Creator of hit MTV series “Catfish” on campus Wednesday

Check it out MTV fans: Nev Schulman from the hit series “Catfish: The TV Show” will be on campus Wednesday evening. For those unfamiliar with the show, or the term “catfish” here’s a quick summary.

A “catfish” is a person who pretends to be something they are not by creating a false identity on social media in order to pursue deceitful online romances. Audiences first met Schulman in 2010, when his journey to find his online love was documented by his brother I in the film “Catfish.”

Schulman set off hoping to find the woman he had fallen in love with, but soon realized that things were not as they seemed to be. After discovering that he had been “catfished” and the person behind the computer screen was completely different from what he had been led to believe, he decided to help others in the same situations.

From his personal experience, “Catfish: The TV Show” was created.
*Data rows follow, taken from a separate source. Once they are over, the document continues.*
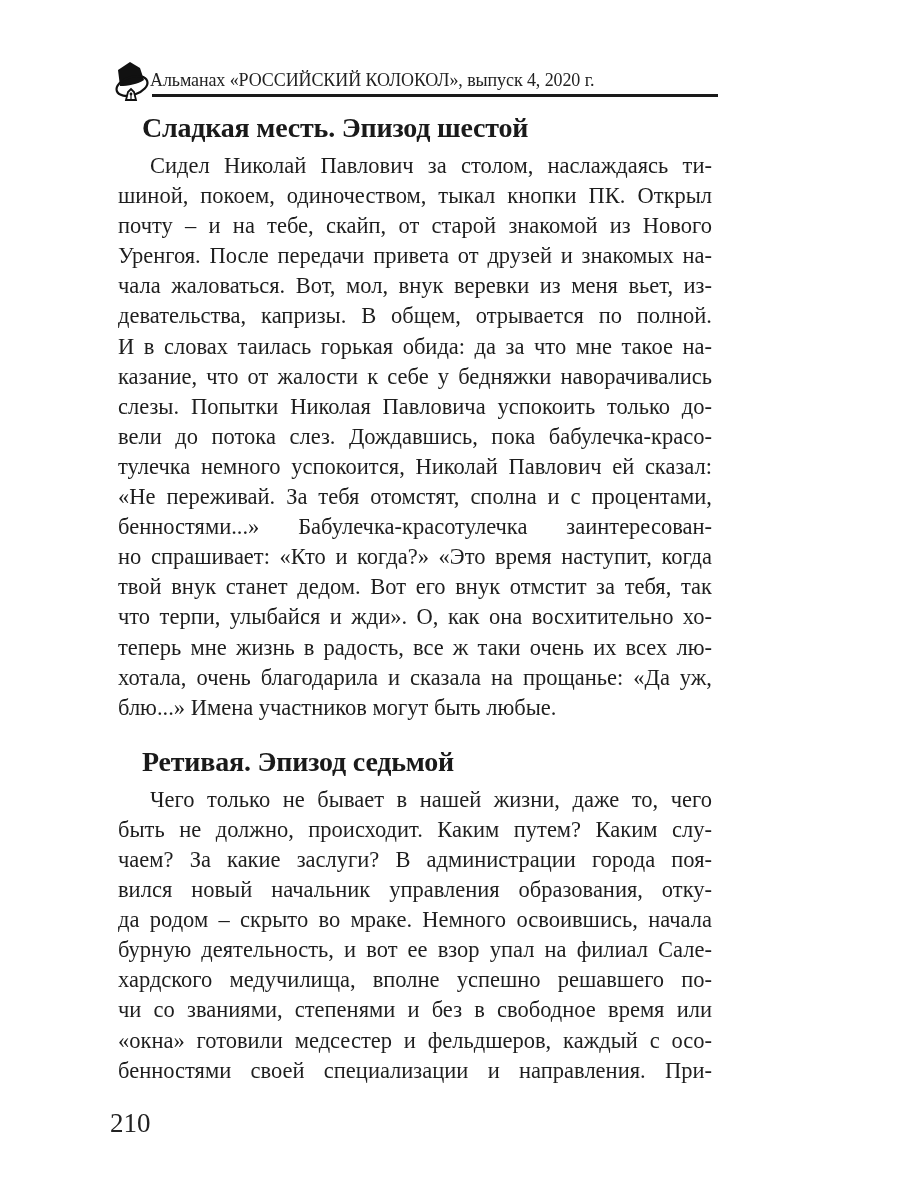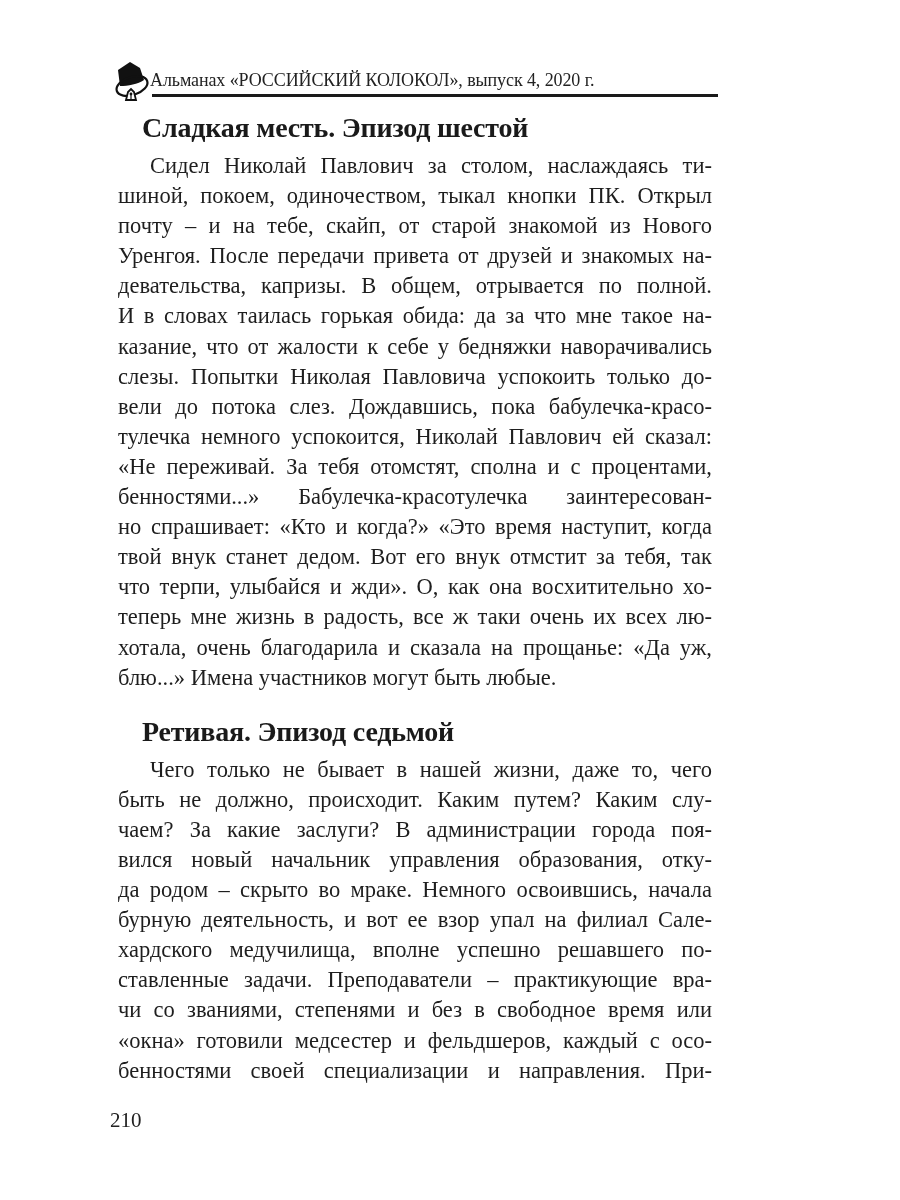--- a/index.html
+++ b/index.html
@@ -115,6 +115,7 @@
     <span class="line">шиной, покоем, одиночеством, тыкал кнопки ПК. Открыл</span>
     <span class="line">почту – и на тебе, скайп, от старой знакомой из Нового</span>
     <span class="line">Уренгоя. После передачи привета от друзей и знакомых на-</span>
+    <span class="line">чала жаловаться. Вот, мол, внук веревки из меня вьет, из-</span>
     <span class="line">девательства, капризы. В общем, отрывается по полной.</span>
     <span class="line">И в словах таилась горькая обида: да за что мне такое на-</span>
     <span class="line">казание, что от жалости к себе у бедняжки наворачивались</span>

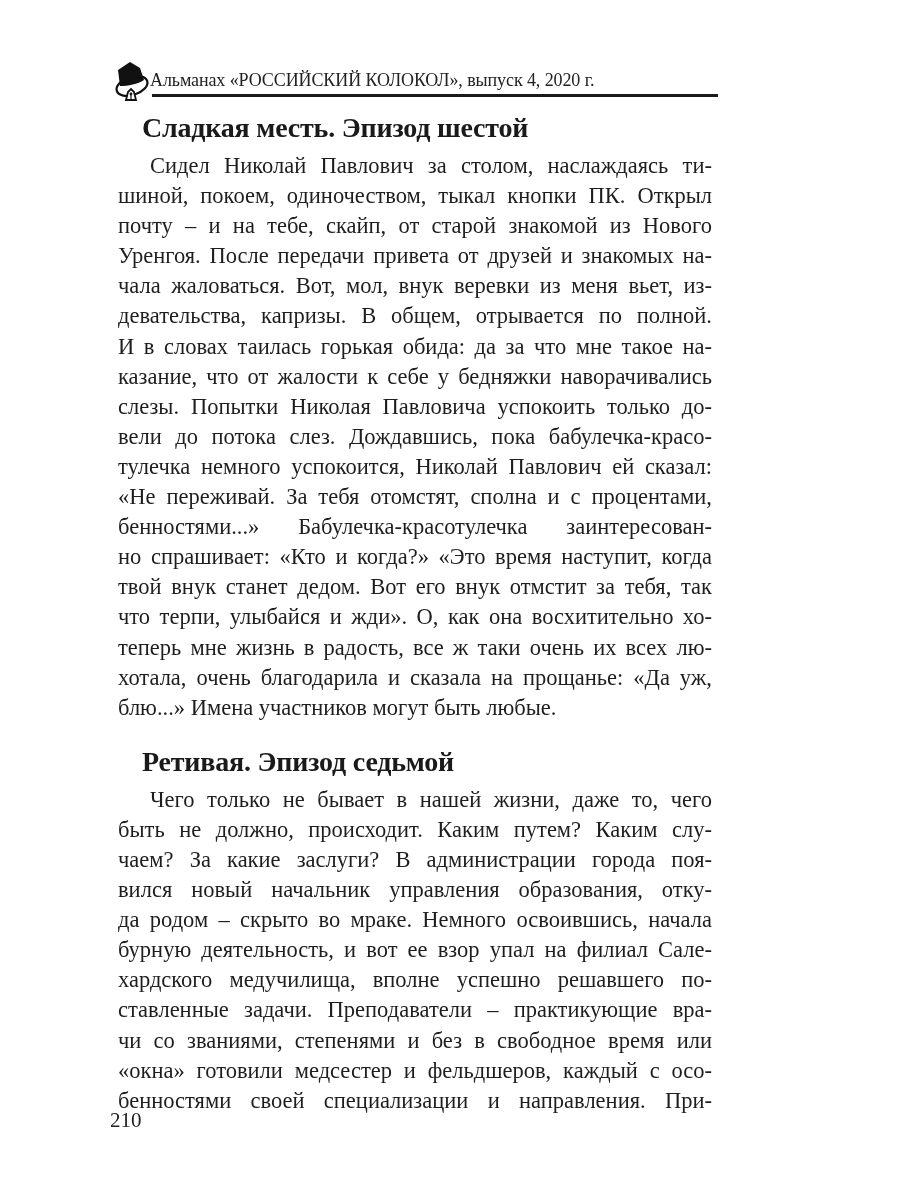--- a/index.html
+++ b/index.html
@@ -141,7 +141,6 @@
     <span class="line">да родом – скрыто во мраке. Немного освоившись, начала</span>
     <span class="line">бурную деятельность, и вот ее взор упал на филиал Сале-</span>
     <span class="line">хардского медучилища, вполне успешно решавшего по-</span>
-    <span class="line">ставленные задачи. Преподаватели – практикующие вра-</span>
     <span class="line">чи со званиями, степенями и без в свободное время или</span>
     <span class="line">«окна» готовили медсестер и фельдшеров, каждый с осо-</span>
     <span class="line">бенностями своей специализации и направления. При-</span>

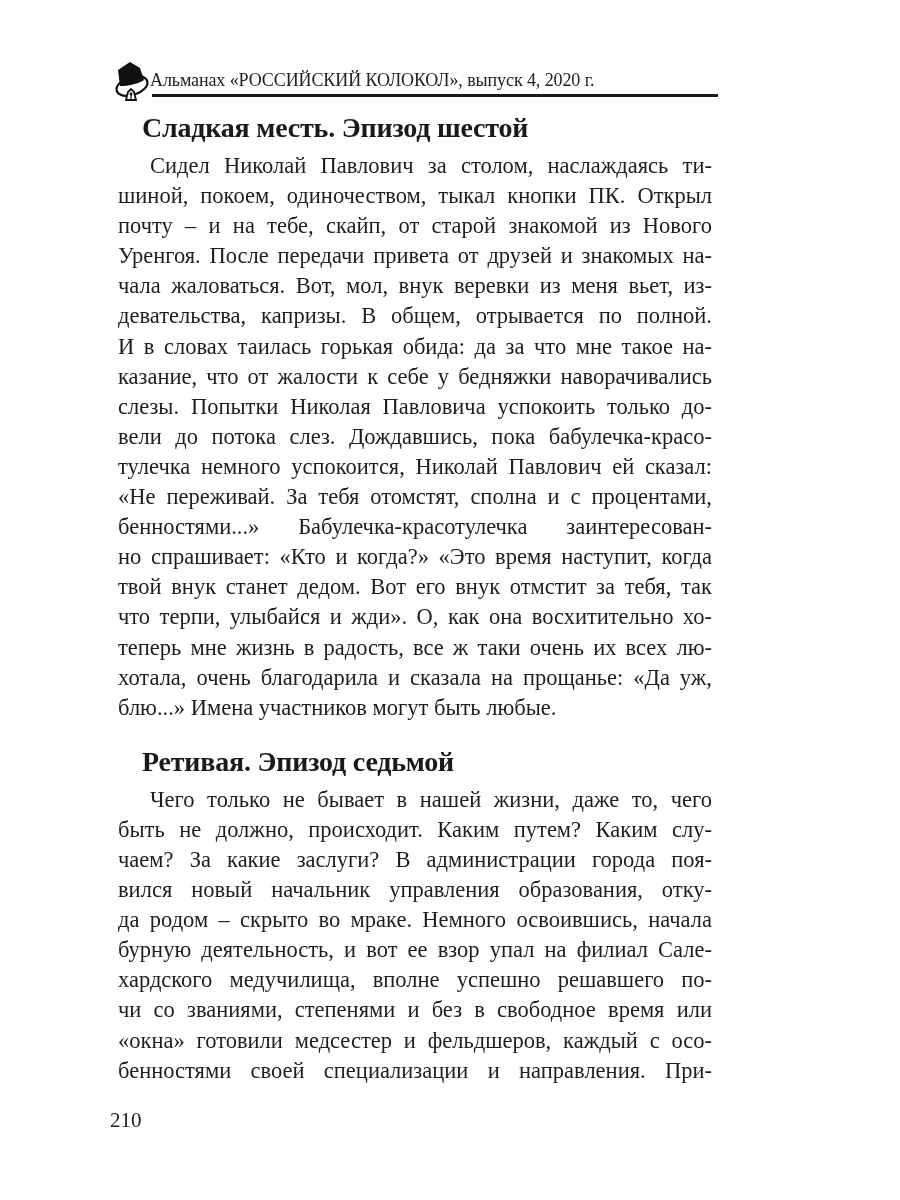--- a/index.html
+++ b/index.html
@@ -89,7 +89,7 @@
       position: absolute;
       left: 110px;
       top: 1108px;
-      font-size: 21px;
+      font-size: 27px;
       color: #222;
     }
   </style>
The show, which has just been renewed for a third season, follows Schulman and his friend Max as they travel across the country helping those who might be victims of these fake online profiles.

The show deals with a variety of issues, including depression and mental illness. Often times, the “catfish” is a person who has low self-esteem and don’t think anyone would accept them for who they truly are so they feel they had no choice, but to come up with a persona.

Lana Gallardo, a deaf studies major and a fan of the show, will attend the lecture tomorrow and hopes to learn something new.

“When you watch the show, you think ‘how could these people fall for these fake profiles?’ because it seems obvious to the viewer that something is off, but it must seem real to the person falling for it,” Gallardo. “I’d like to know if Nev has tips for avoiding a catfish online.”

During the lecture, which will be held at the Northridge Center today at 5 p.m., Schulman will talk about his personal experiences, online relationships in general, self-identity, self-esteem, sexuality as well as social media literacy.